* _DATA EXTRACT_
= Beginning of Section =
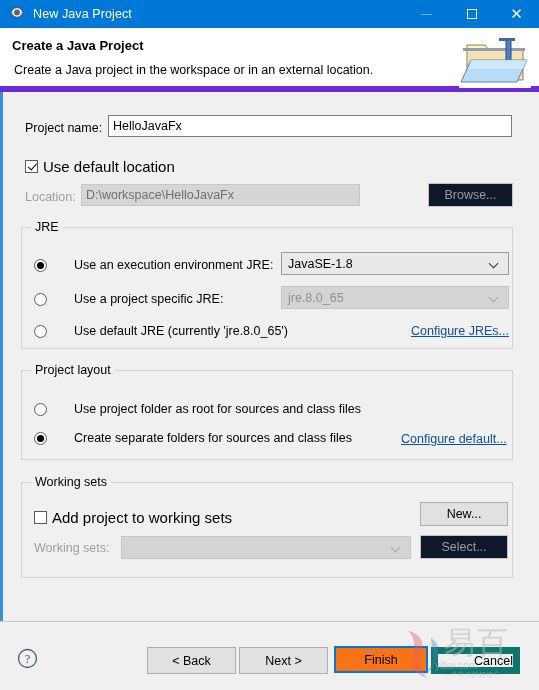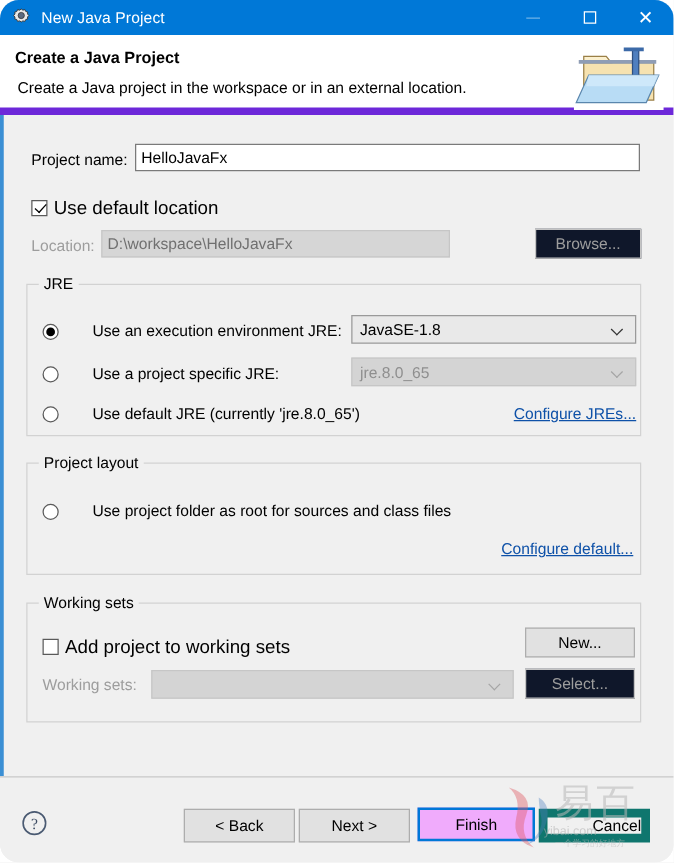--- a/index.html
+++ b/index.html
@@ -23,7 +23,6 @@
     background: #f0f0f0;
     box-sizing: border-box;
     overflow: hidden;
-    border-radius: 15px;
   }
 
   

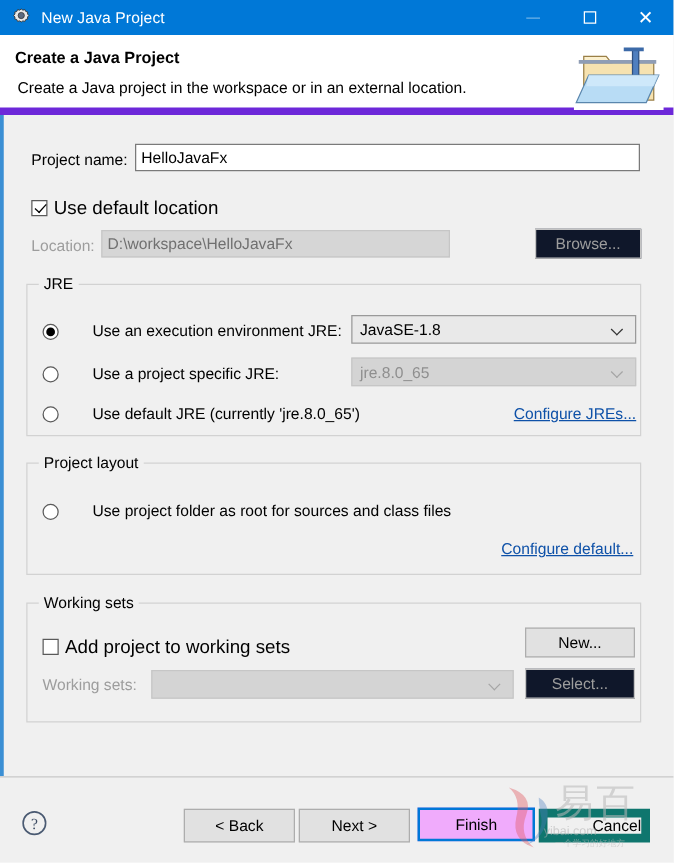--- a/index.html
+++ b/index.html
@@ -456,6 +456,10 @@
       <span class="rblabel">Use project folder as root for sources and class files</span>
     </div>
 
+    <div class="rbrow" style="left:31px; top:339px;">
+      <span class="radio sel"></span>
+      <span class="rblabel">Create separate folders for sources and class files</span>
+    </div>
     <div class="linklabel" style="left:398px; top:340px;">Configure default...</div>
 
     <div class="group" style="left:18px; top:390px; width:492px; height:96px;">

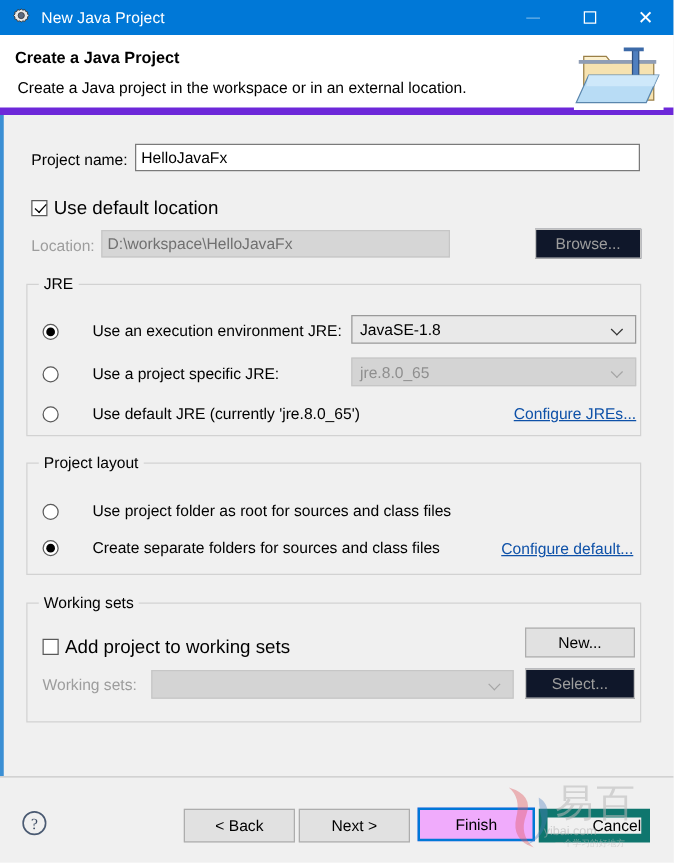--- a/index.html
+++ b/index.html
@@ -313,7 +313,7 @@
   }
   .btn-footer.primary {
     border: 2px solid #0078d7;
-    background: #f0abfc;
+    background: #f97316;
   }
   .btn-footer.ghost {
     border: 7px solid #0f766e;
= End of Section =
Write out the records above exactly as they stand, leaving out every picture.

* _ANSWER FOR THIS EXERCISE_
--- a/index.html
+++ b/index.html
@@ -23,7 +23,6 @@
     background: #f0f0f0;
     box-sizing: border-box;
     overflow: hidden;
-    border-radius: 15px;
   }
 
   

--- a/index.html
+++ b/index.html
@@ -456,6 +456,10 @@
       <span class="rblabel">Use project folder as root for sources and class files</span>
     </div>
 
+    <div class="rbrow" style="left:31px; top:339px;">
+      <span class="radio sel"></span>
+      <span class="rblabel">Create separate folders for sources and class files</span>
+    </div>
     <div class="linklabel" style="left:398px; top:340px;">Configure default...</div>
 
     <div class="group" style="left:18px; top:390px; width:492px; height:96px;">

--- a/index.html
+++ b/index.html
@@ -313,7 +313,7 @@
   }
   .btn-footer.primary {
     border: 2px solid #0078d7;
-    background: #f0abfc;
+    background: #f97316;
   }
   .btn-footer.ghost {
     border: 7px solid #0f766e;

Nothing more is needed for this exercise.